+++ Data provided +++
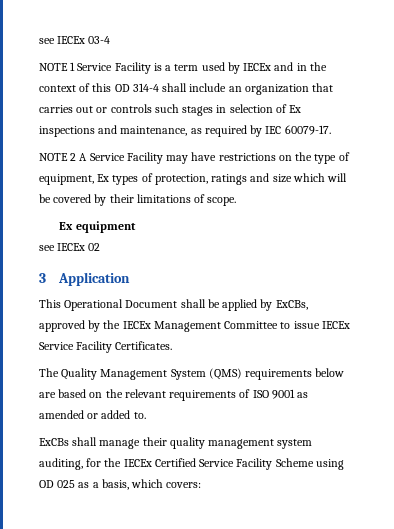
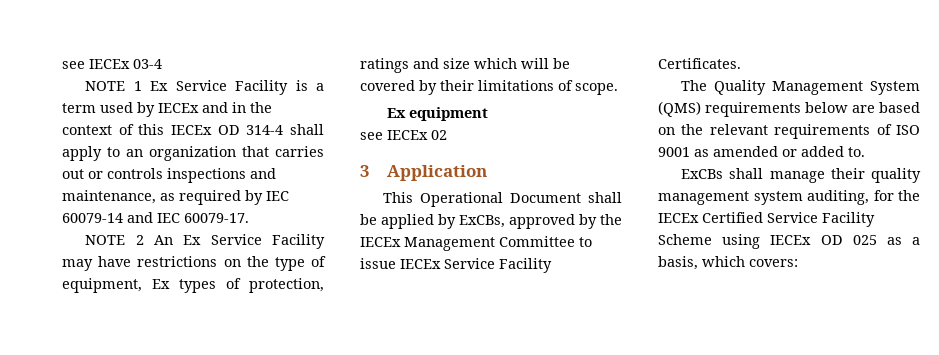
- NOTE 1 Service Facility is a term used by IECEx and in the context of this OD 314-4 shall include an organization that carries out or controls such stages in selection of Ex inspections and maintenance, as required by IEC 60079-17.
+ NOTE 1 Ex Service Facility is a term used by IECEx and in the context of this IECEx OD 314-4 shall apply to an organization that carries out or controls inspections and maintenance, as required by IEC 60079-14 and IEC 60079-17.
- NOTE 2 A Service Facility may have restrictions on the type of equipment, Ex types of protection, ratings and size which will be covered by their limitations of scope.
+ NOTE 2 An Ex Service Facility may have restrictions on the type of equipment, Ex types of protection, ratings and size which will be covered by their limitations of scope.
- ExCBs shall manage their quality management system auditing, for the IECEx Certified Service Facility Scheme using OD 025 as a basis, which covers:
+ ExCBs shall manage their quality management system auditing, for the IECEx Certified Service Facility Scheme using IECEx OD 025 as a basis, which covers:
+++
Required work: Pictures are to be left out, while the records are copied word for word.

Completed task:
- NOTE 1 Service Facility is a term used by IECEx and in the context of this OD 314-4 shall include an organization that carries out or controls such stages in selection of Ex inspections and maintenance, as required by IEC 60079-17.
+ NOTE 1 Ex Service Facility is a term used by IECEx and in the context of this IECEx OD 314-4 shall apply to an organization that carries out or controls inspections and maintenance, as required by IEC 60079-14 and IEC 60079-17.
- NOTE 2 A Service Facility may have restrictions on the type of equipment, Ex types of protection, ratings and size which will be covered by their limitations of scope.
+ NOTE 2 An Ex Service Facility may have restrictions on the type of equipment, Ex types of protection, ratings and size which will be covered by their limitations of scope.
- ExCBs shall manage their quality management system auditing, for the IECEx Certified Service Facility Scheme using OD 025 as a basis, which covers:
+ ExCBs shall manage their quality management system auditing, for the IECEx Certified Service Facility Scheme using IECEx OD 025 as a basis, which covers:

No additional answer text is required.